EĞİTİM TAKVİMİ DÜZENLEMESİNİN OLUMLU VE OLUMSUZ YÖNLER

Olumlu yönler;

  • Eğitim süreci uzadığında öğrencilerde bıkkınlık, motivasyon eksikliği oluşabilmektedir. Bu yorgunluk dönemlerine denk getirilen rahatlama tatilleri yeni nesil öğrenciler için olumlu motivasyon kaynağıdır.
  • Öğretmenler için yapılan dönem başı/sonu seminerlerinin eğitim sürecinin içine alınması öğretmen motivasyonunu artırma ve yapılan seminerlerin eğitim sürecine yansıması açısından olumludur. Ayrıca bu tatillerde öğretmenler sınıflarında bulunan öğrencilerin gelişimlerini değerlendirebilecek ve öğrenci gelişimine katkı sağlanabilecektir.
  • Okullar yönetimsel olarak ölçme ve değerlendirme etkinlikleri ile kendilerini değerlendirebilir. Eğitim kalitesinin arttırılması için öğretmenleriyle grup çalışmaları yapabilir böylece okul yönetimi için ara tatiller yönetsel yeniliklerin içselleştirilmesi için bir imkan oluşturabilir.

Olumsuz Yönler;

  • Çalışan annelerin ara tatillerde çocuklara bakmak için yardımcı bulma ihtiyacı artacaktır.
  • Türkiye’nin sıcak bölgelerinde eğitimin 19 Haziran’a uzaması güçlükler oluşturabilir.

***

Millî Eğitim Bakanlığı’nın yeni eğitim öğretim takvimi uygulamasının ve diğer reform tekliflerinin başarılı olabilmesi eğitim aktörlerinin kalitesine bağlıdır. Millî Eğitim Bakanlığı öğretmenlere, okul yöneticilerine ve İl, İlçe MEM yöneticilerine sürekli yatırım yapmak durumundadır. Vaat edilenlerin gerçekliğe dönüşebilmesi ancak böyle mümkün olabilir.

Ara tatillerin öğrenciye dokunan fayda oluşturabilmesi için öğrenci merkezli ölçme ve değerlendirme çalışmalarına ağırlık verilmesi faydalı olacaktır. Sınıfa giren öğretmenlerin sınıftaki öğrencileri isimleri üzerinden değerlendirilmesi ve çözüm yolları geliştirmesi bunun bir örneğidir. Değerlendirmelerde oran ve yüzdeliklerden öğrenci isimlerine doğru geçilmesi eğitimin kalitesi bakımından gerçek dönüm noktası olabilir.

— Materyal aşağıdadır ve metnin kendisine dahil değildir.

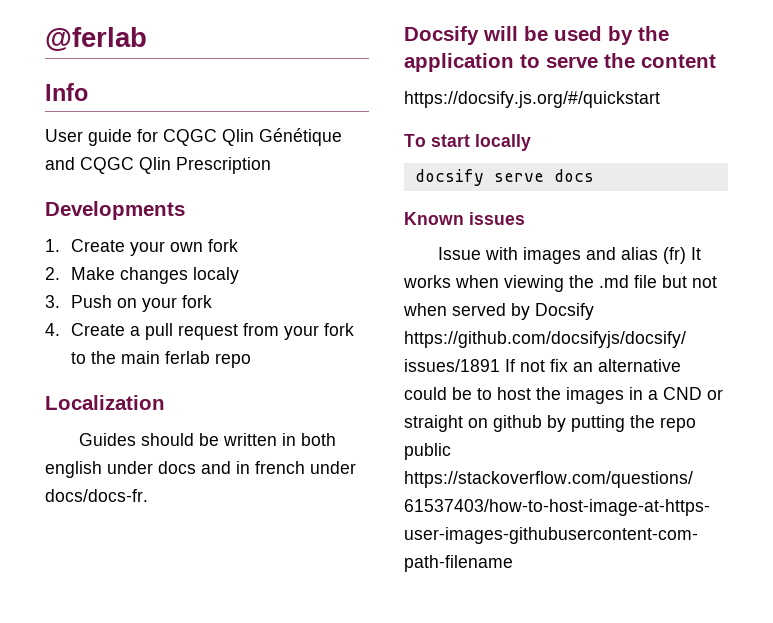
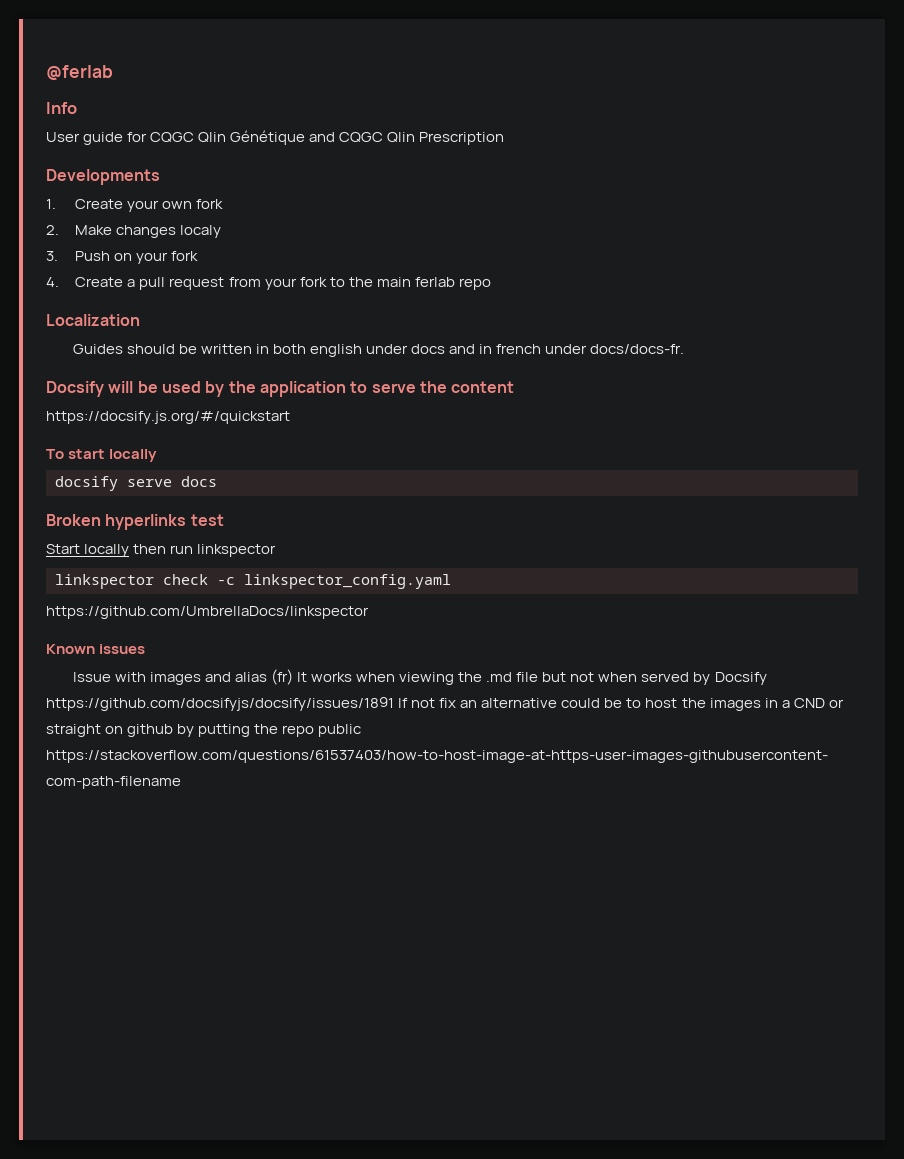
+ Broken hyperlinks test
+ Start locally then run linkspector
+ linkspector check -c linkspector_config.yaml
+ https://github.com/UmbrellaDocs/linkspector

Türkiye’de imkanlar açısından bölgeler arası farklar fazladır. Bakanlık planlanacak etkinliklerin bölgeler arası eşitsizliğe yol açmamasına dikkat etmek durumundadır. Buna yönelik ek mekanizmalar inşa etmek durumundadır.

Öğretmenlerin yeni tatil programının diğer tüm eğitim süreçlerine senkronize olabilmesi için iyi bir mevzuat düzenlemesi ihtiyacı vardır.

İklim koşulları, mevsimlik işler gibi nedenlerle oluşan bölgeler arası farklılıkları dikkate alarak takvimde de esneklik sağlayacak çalışmalara ihtiyaç vardır.